What I meant was that if you're testing a new device - in this case, one whose whole point in being is to make an explosion to hurl a projectile at supersonic speeds - you probably don't want it anywhere near you, should something go awry (as these guys expect). Though I was not aware that this particular weapon was designed in such a way to mitigate any injury in such a scenario. Thanks for the info.
Posted by Knat on December 5, 2012 at 9:44 AM · Report this
CATSPAW666 57
#44- I own a machine shop. I make actual working things from metal every day.
The cheap 3 D printers are suitable for making cereal box prizes, nada mas.

A decent 3D printer these days is more like 30 grand, not five hundred.

But the fact remains- even a usable plastic gun like a Glock requires lots of metal parts. and 3D printers are currently not able to make metal parts good enough. And the 3D metal printers of today cost a lot more than the ones that print plastic.
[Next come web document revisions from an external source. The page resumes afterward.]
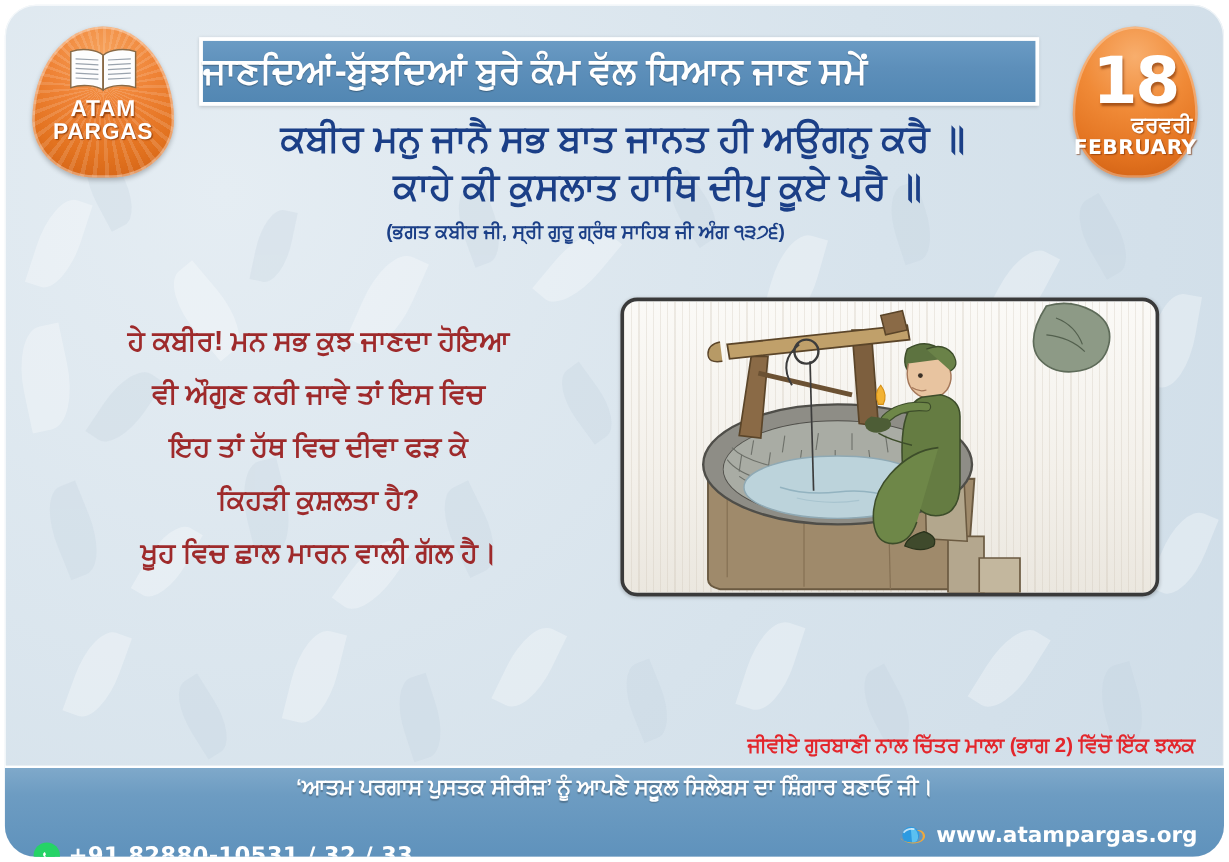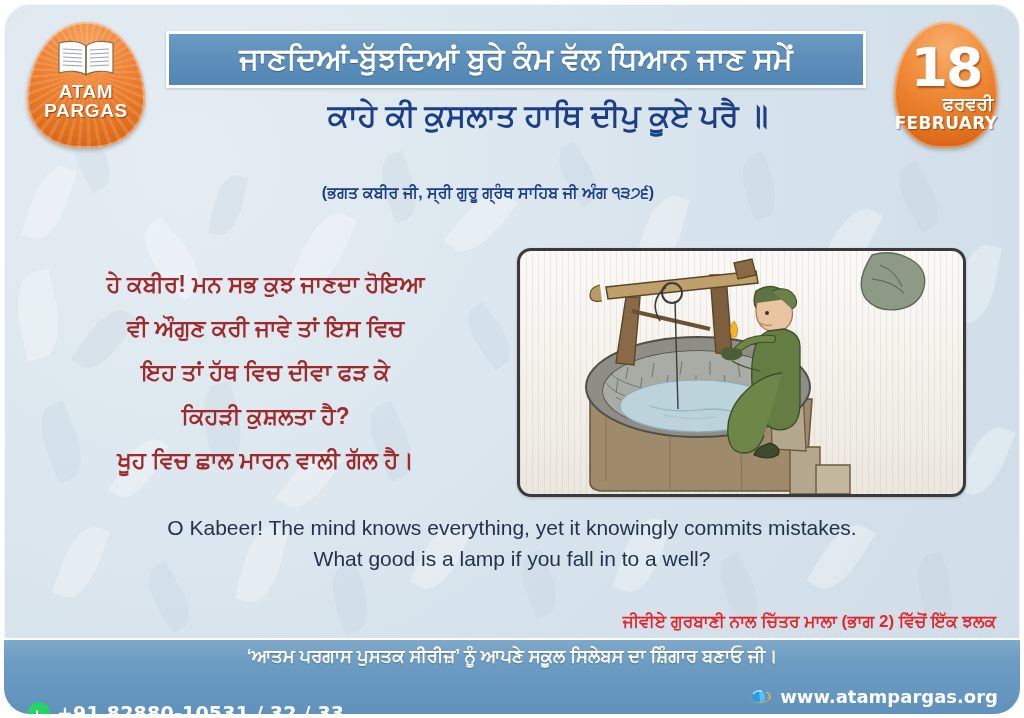"ਜਾਣਦਿਆਂ-ਬੁੱਝਦਿਆਂ ਬੁਰੇ ਕੰਮ ਵੱਲ ਧਿਆਨ" .titlebar { justify-content: center -> none }
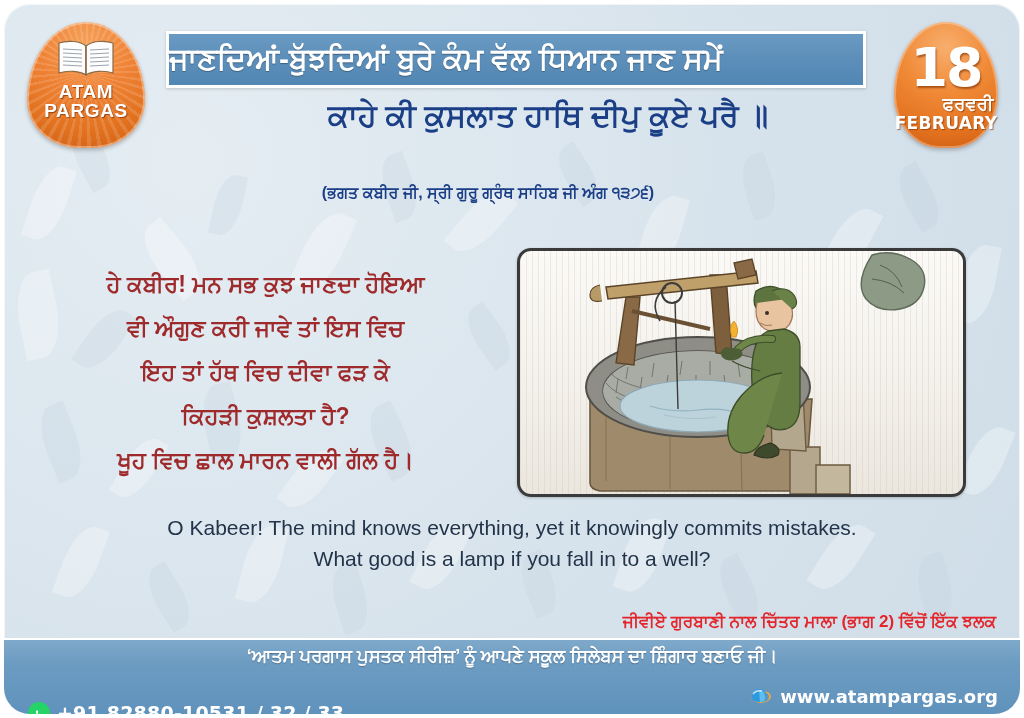"ਕਬੀਰ ਮਨੁ ਜਾਨੈ ਸਭ ਬਾਤ" div.v1 { html: none -> <div>ਕਬੀਰ ਮਨੁ ਜਾਨੈ ਸਭ ਬਾਤ ਜਾਨਤ ਹੀ ਅਉਗਨੁ ਕਰੈ ॥</div> }
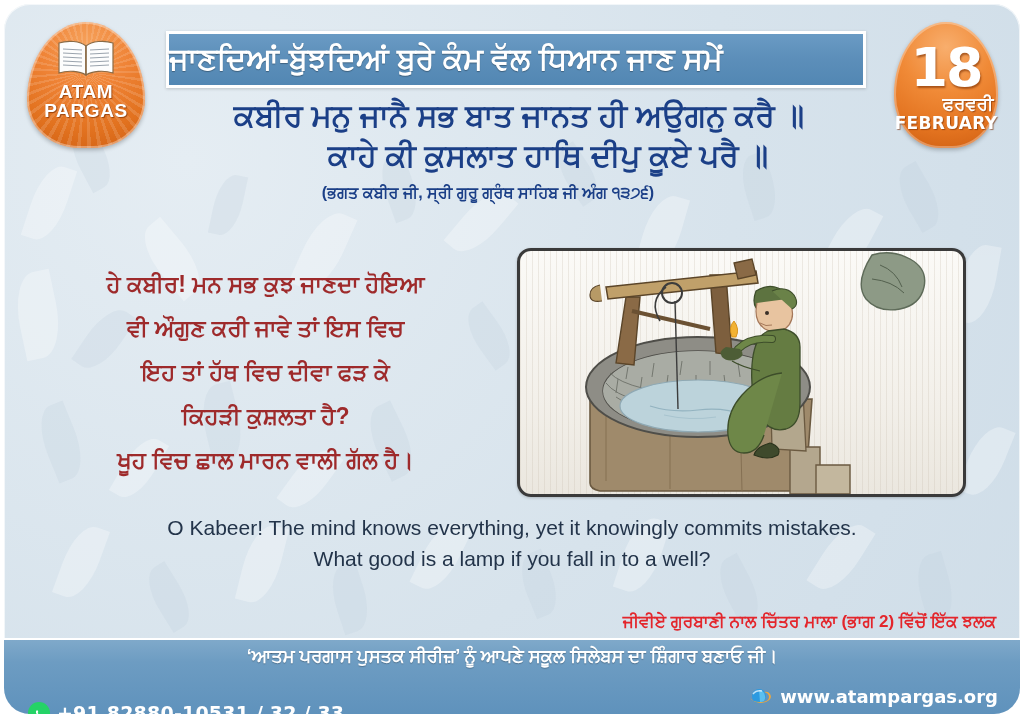"O Kabeer! The mind knows" div.english { html: <div> <div>O Kabeer! The mind knows everything, yet it knowingly commits mistakes.</div> <div>What good is a lamp if you fall in to a well?</div> </div> -> none }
It will be a long long time before printing parts from metal is cost competitive with stamping, forging, and machining. You can buy a gun, new, for under two hundred bucks.
Posted by CATSPAW666 on December 5, 2012 at 10:36 AM · Report this
Ipso Facto 58
I'm with @50 -- this whole thing is a stupid.
Posted by Ipso Facto http://therealnews.com on December 5, 2012 at 12:44 PM · Report this
Cascadian Bacon 59
@52
Del-ton, Not chrome lined, 1 in 9 twist, 4140...Yuck

Here is a far better Dissipator for the money
http://palmettostatearmory.com/index.php…

It is really too bad the BCM doesn't make a dissy, I would be on that shit like white on rice.
http://www.bravocompanyusa.com/AR-15-16-…
Posted by Cascadian Bacon on December 5, 2012 at 5:30 PM · Report this
Captain Wiggette 61
Gun-control laws are essentially meaningless when you can make a gun in your house.


Gun-control laws are essentially meaningless already when you live in a country with more guns than people.

Hysterics about someone printing a gun given this reality is a waste of perfectly good hysteria.

I mean, how many people work at The Stranger? And none of you can spend 10 seconds googling? None of you has been AWAKE the last several decades? Washington state has long had among the most lax gun laws in the country. Any one of you could walk into any number of sports stores and gun shops and walk out with a loaded firearm. And you actually think people are going to fuck around BUILDING their own guns to circumvent our nonexistent 'gun control' laws?

Give me a fucking break.

It's already an open-carry state. Anybody can strap a loaded .45 to their belt and walk around downtown, whenever they feel like it, no license or anything. If you're going to freak the fuck out about guns all the time, at least spend some time educating yourself on the matter. Sheeeeesh.
Posted by Captain Wiggette on December 6, 2012 at 11:03 PM · Report this
62
@61

Well said. This whole thread is ridiculous.

I'll never understand my fellow liberals' visceral (and irrational) fear and loathing of firearms.